▶ THE DATA
____________________
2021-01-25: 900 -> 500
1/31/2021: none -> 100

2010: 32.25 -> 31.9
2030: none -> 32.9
____________________
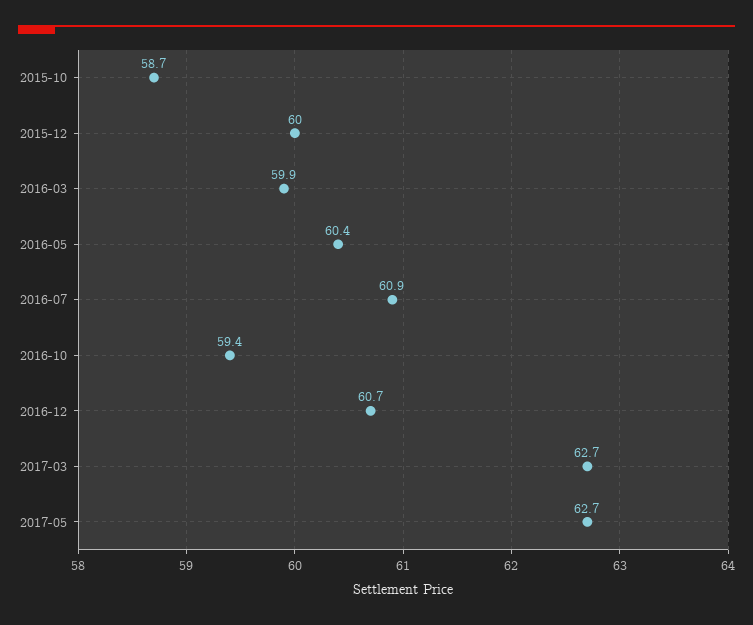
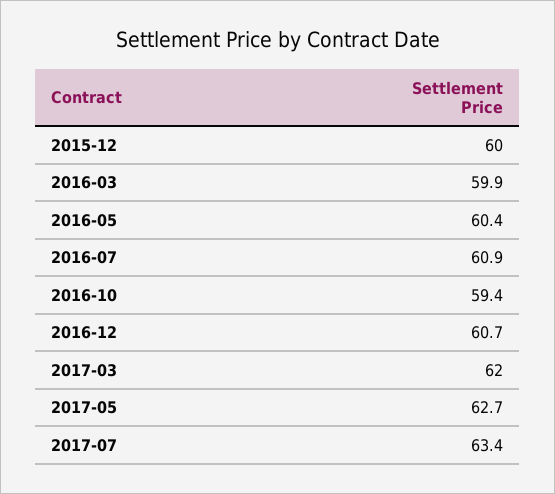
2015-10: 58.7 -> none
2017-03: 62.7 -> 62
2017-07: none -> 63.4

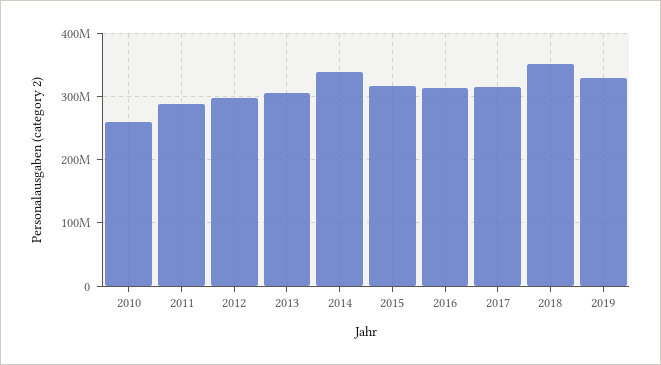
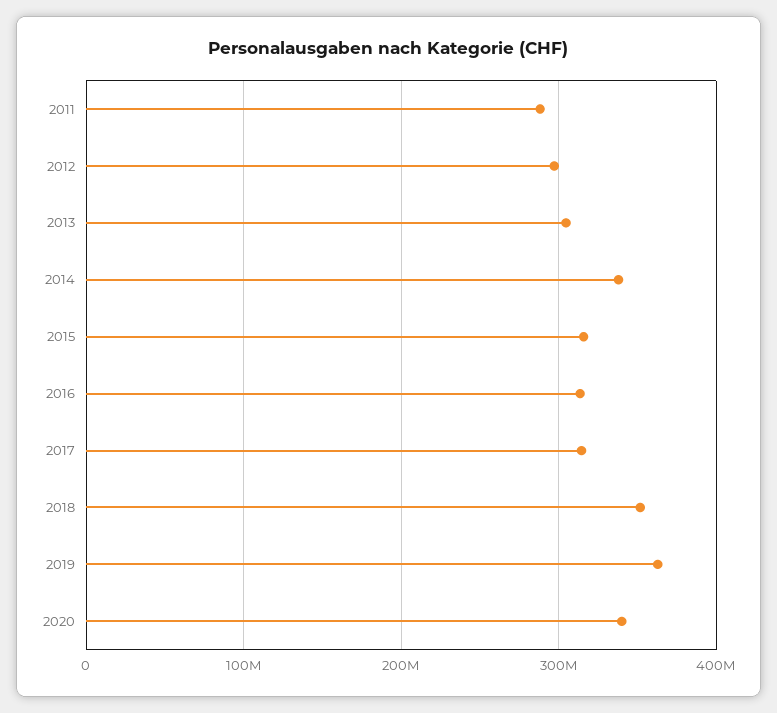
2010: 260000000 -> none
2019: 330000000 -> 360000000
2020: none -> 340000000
____________________
▶ ASSIGNED TASK
Lines to set down from above: the line with "2010: 260000000 -> none", the line with "2020: none -> 340000000", and every line between, each exactly as written.

▶ WRITTEN ANSWER
2010: 260000000 -> none
2019: 330000000 -> 360000000
2020: none -> 340000000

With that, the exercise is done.